As you work on preparing your corpus, here are a few things to bear in mind.

a) What kinds of texts are you selecting?

  • Literary?
  • Philosophical?
  • Journalistic?
  • What was the original format of those texts?
  • Are they digitized printed books or articles?
  • Are they born-digital?
  • Are they transcriptions of the spoken word?

b) How many texts will give you a representative sample?  According to the literature, 10 text samples from each register should give you good data.  As you select those 10 bear in mind the following:

  • Are you including a range of texts that show the full range of variability?
  • If you are constructing a corpus which contains a range of texts, what is that range?  i.e. if you are sampling journalistic prose, are you choosing from “high brow” sources (NYT; BBC) and also popular media (CNN; US and World Reports; Huffington Post)?
  • If you are comparing political speeches, are you comparing the two ends of the political spectrum?
  • If philosophical, are you comparing between schools of thought?  Centuries
  • If literary, are you comparing literary genres, periods, authors?

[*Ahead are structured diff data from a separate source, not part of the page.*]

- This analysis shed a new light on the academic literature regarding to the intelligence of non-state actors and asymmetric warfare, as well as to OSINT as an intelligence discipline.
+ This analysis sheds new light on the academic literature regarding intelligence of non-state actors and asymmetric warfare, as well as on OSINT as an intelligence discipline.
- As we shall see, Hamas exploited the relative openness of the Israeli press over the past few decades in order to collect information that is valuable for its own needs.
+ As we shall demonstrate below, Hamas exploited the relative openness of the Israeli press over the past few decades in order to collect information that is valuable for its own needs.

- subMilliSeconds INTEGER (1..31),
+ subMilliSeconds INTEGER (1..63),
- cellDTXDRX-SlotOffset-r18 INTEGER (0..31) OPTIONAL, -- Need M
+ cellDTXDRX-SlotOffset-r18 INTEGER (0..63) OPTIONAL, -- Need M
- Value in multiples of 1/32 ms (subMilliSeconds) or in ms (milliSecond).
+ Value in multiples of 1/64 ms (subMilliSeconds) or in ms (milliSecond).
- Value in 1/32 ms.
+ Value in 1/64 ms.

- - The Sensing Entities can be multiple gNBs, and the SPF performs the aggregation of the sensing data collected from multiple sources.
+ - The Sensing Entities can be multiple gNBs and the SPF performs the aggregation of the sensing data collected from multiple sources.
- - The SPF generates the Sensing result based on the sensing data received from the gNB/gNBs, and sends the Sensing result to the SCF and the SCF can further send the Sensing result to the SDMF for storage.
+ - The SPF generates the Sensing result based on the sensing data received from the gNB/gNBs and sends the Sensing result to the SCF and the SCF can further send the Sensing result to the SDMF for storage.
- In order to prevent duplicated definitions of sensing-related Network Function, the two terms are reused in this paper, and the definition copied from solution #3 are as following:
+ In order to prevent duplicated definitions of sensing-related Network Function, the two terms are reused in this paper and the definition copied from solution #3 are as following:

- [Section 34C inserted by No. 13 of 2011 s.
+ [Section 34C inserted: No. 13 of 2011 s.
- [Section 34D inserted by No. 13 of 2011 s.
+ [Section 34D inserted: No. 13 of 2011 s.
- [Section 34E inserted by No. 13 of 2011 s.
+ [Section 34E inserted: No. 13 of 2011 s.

c) How are you selecting these texts? You should document your process and your sampling decisions.

d) How long are your texts?  Voyant can manage large document collections well.  Jigsaw can manage large collections of smaller documents; the best size of each individual document is, according to Jigsaw’s  developers, approximately 10 pages.

e) What are you looking for?  Are you looking for dominant terms?  Are you looking for vocabulary density? Are you looking for stylistic patterns?  Repeated phrases? Are you looking for connections and collocations of terms?

Remember, Jigsaw is designed to look for connections between entities (people, places, organizations: you can also define your own set of entities, such as “cars”).  When you are creating your corpus, think about how “entity rich” your documents might be.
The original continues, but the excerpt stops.